Que en el mundo audiovisual en el que vivimos un editor modesto se consagre a publicar en español, con esmero y respeto, obras clásicas de la Kabalá, es un prueba que la palabra, de hecho la letra, y para los que creemos en ella, tiene aún fuerza expresiva y es un tesoro de inagotables significados según se la lea de un modo u otro. Todo lenguaje, empero, es ambiguo y más aún en la mística judía, que se ocupa de rastrear esas complejidades y pelar el idioma como de si de una cebolla se tratara, transparencia tras transparencia hasta alcanzar la perplejidad del éxtasis. Para los judíos, que en eso preceden a los musulmanes, existiendo la prohibición de representar lo divino en imágenes, la lengua hebrea misma es una obra de arte, un abanico infinito que no cesa de abrirse incrementando, con el paso de los siglos, la belleza de sus combinaciones fonéticas a la par que refrescando, en sus oscilaciones, nuestra mente.
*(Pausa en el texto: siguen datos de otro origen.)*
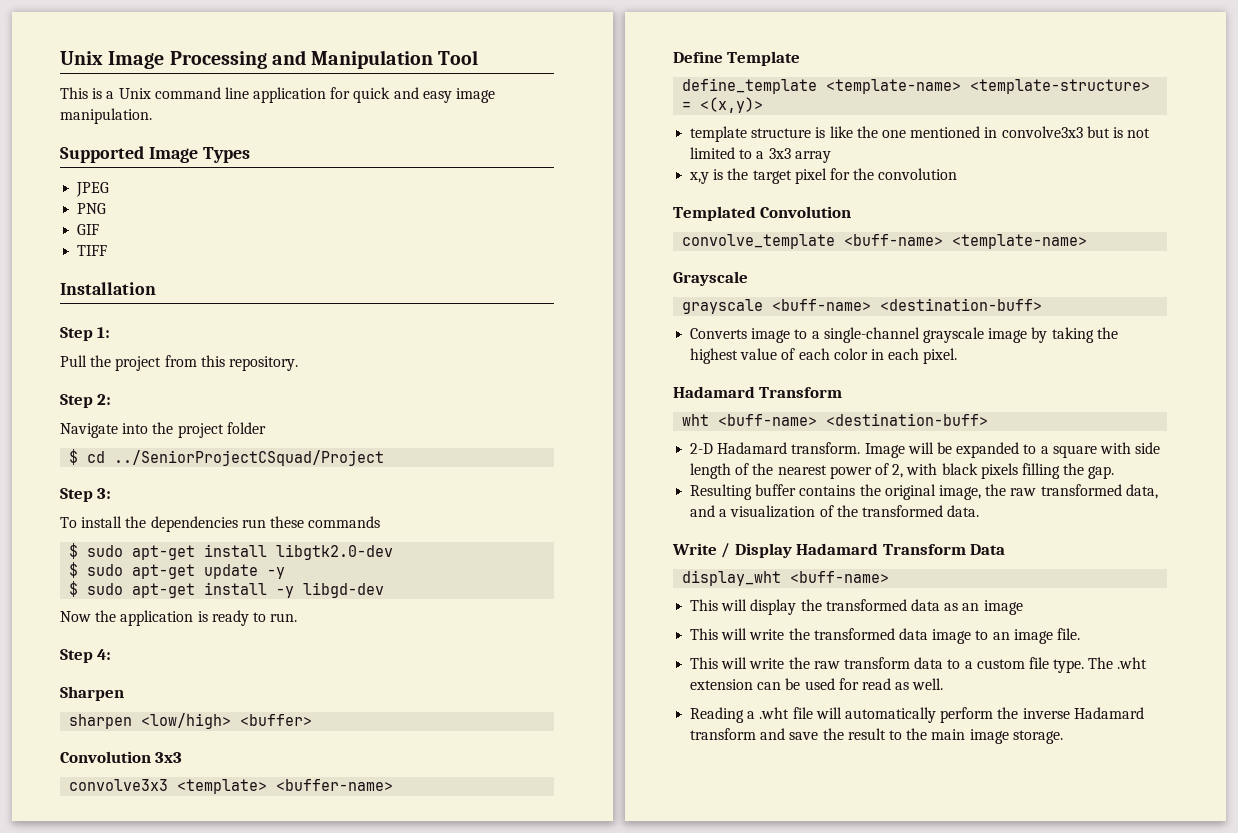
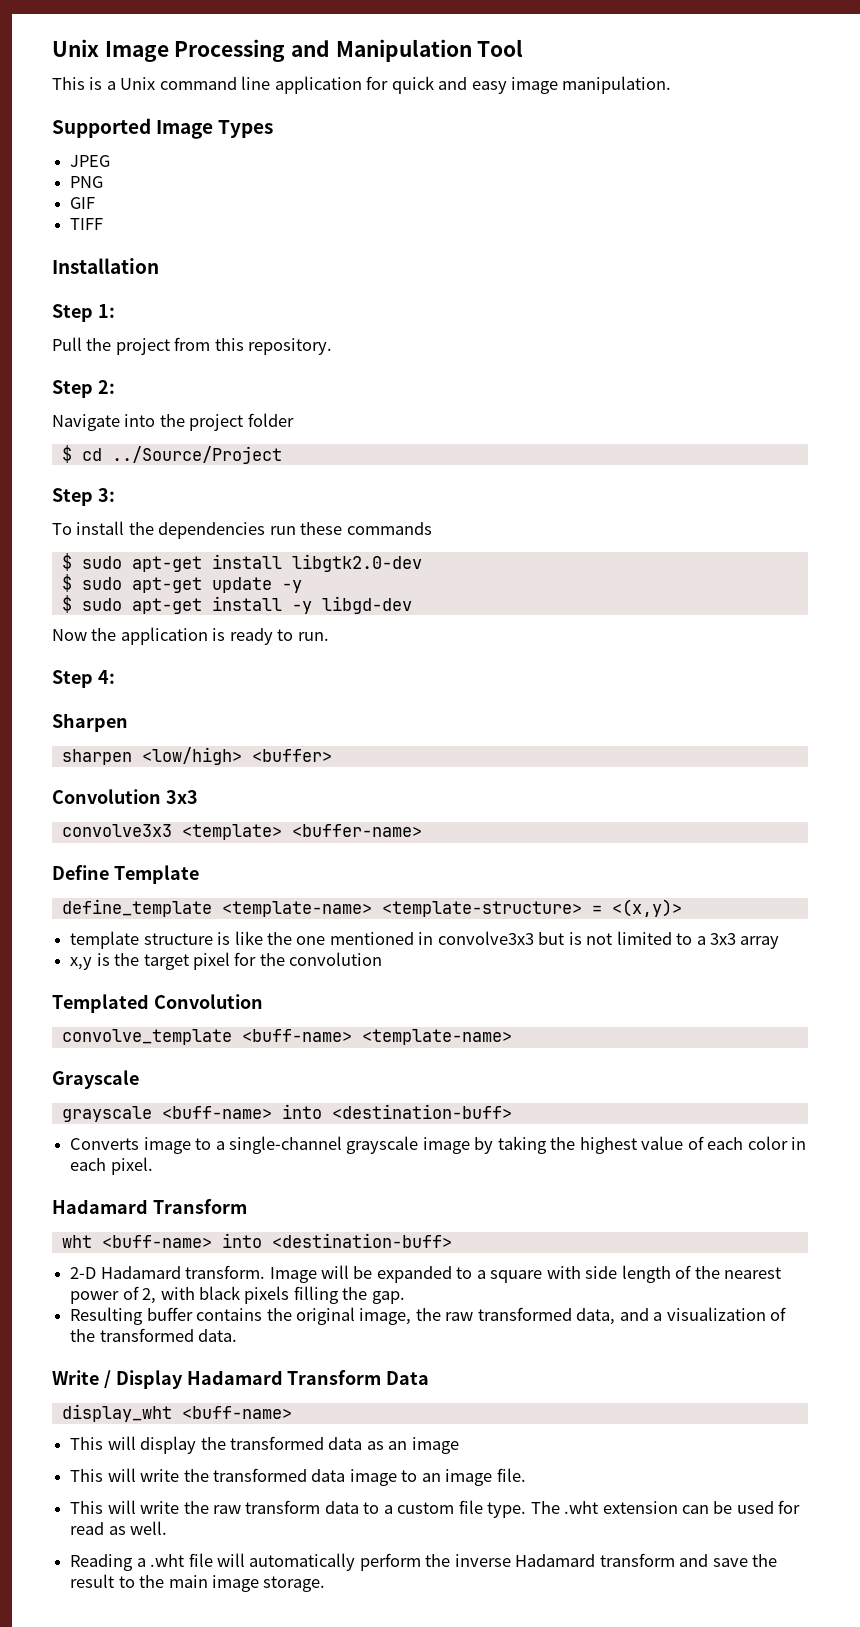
[114,450,385,466] ../SeniorProjectCSquad/Project -> [111,446,282,464] ../Source/Project
(872, 305) none -> [281,1104,322,1119] into
(818, 420) none -> [221,1233,262,1248] into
July Peradejordi, que con mano maestra de editor se atreve a asumir el desafío de rescatar obras tan antiguas como valiosas, ha dado a luz en Obelisco al Alfabeto de Rabí Akiva, suerte de midrash atribuido al maestro de la época de Adriano y la resistencia contra el poder romano. Ningún historiador serio sostiene hoy esa autoría, pero eso importa menos que este mosaico de fábulas, homilías, enseñanzas y sentencias filosas como diamantes en el que las letras hebreas bailan y adquieren una y otra vez distintos sentidos, se yuxtaponen y frotan hasta la incandescencia semántica. Digo distintos sentidos, aunque también complementarios, porque de lo que en realidad se trata es de interpretar, dilucidar, extraer de los mensajes heredados perlas para la actualidad, mensajes para nuestra época. Como en todos los documentos kabalísticos que conservamos, el Alfabeto de Rabí Akiva no sigue un orden racional, ni siquiera numérico, pero sus asociaciones son siempre pertinentes y nos devuelven a los mejores pasajes de la Biblia. Estamos ante un texto que, se advierte, no es para todo tipo de lector, y menos aún para un lector apurado. Rabí Akiva, maestro y mártir, enseñó la Torá en condiciones adversas y fue fiel a la tradición oral de la que el libro que comentamos es un gajo, un fragmento visible. Por eso pasó a formar parte del imaginario judío como el estudiante que comienza tarde pero no acaba nunca, ni siquiera hoy, ahora mismo, de aprender allí donde se halle. En el paraíso de los justos o en la nube del-no saber.
Impecable, la traducción de Frau-Cortés nos acaricia en su lectura, conectándonos con otros documentos clásicos como Yetzirá o Libro de la formación y el Bahir o Libro de la claridad. Toca nuestra atención conservado el candor y la intensidad del original y sin duda también ecos de las ediciones de Venecia y Constantinopla, versiones que seguramente cotejó en su trabajo de traductor. Nunca sabremos qué pensó realmente Rabí Akiva, pero fácilmente podemos imaginar que parte de lo que enseñó, apreció y transmitió se encuentra en la obra que comentamos. También a Aristóteles, Lullio y Paracelso se les atribuyen obras que no escribieron, o que tal vez dictaron sin ánimo de que merecieran la imprenta. El prestigio llama al prestigio, la grandeza de pensamiento llama a su vera a las ideas que flotan en el aire y de ese modo impide que se pierdan. Akiva, de condición humilde, perseverante e íntegro, es un ejemplo concreto de lo que la educación, cuando la asumimos con alegría, puede hacer por nosotros.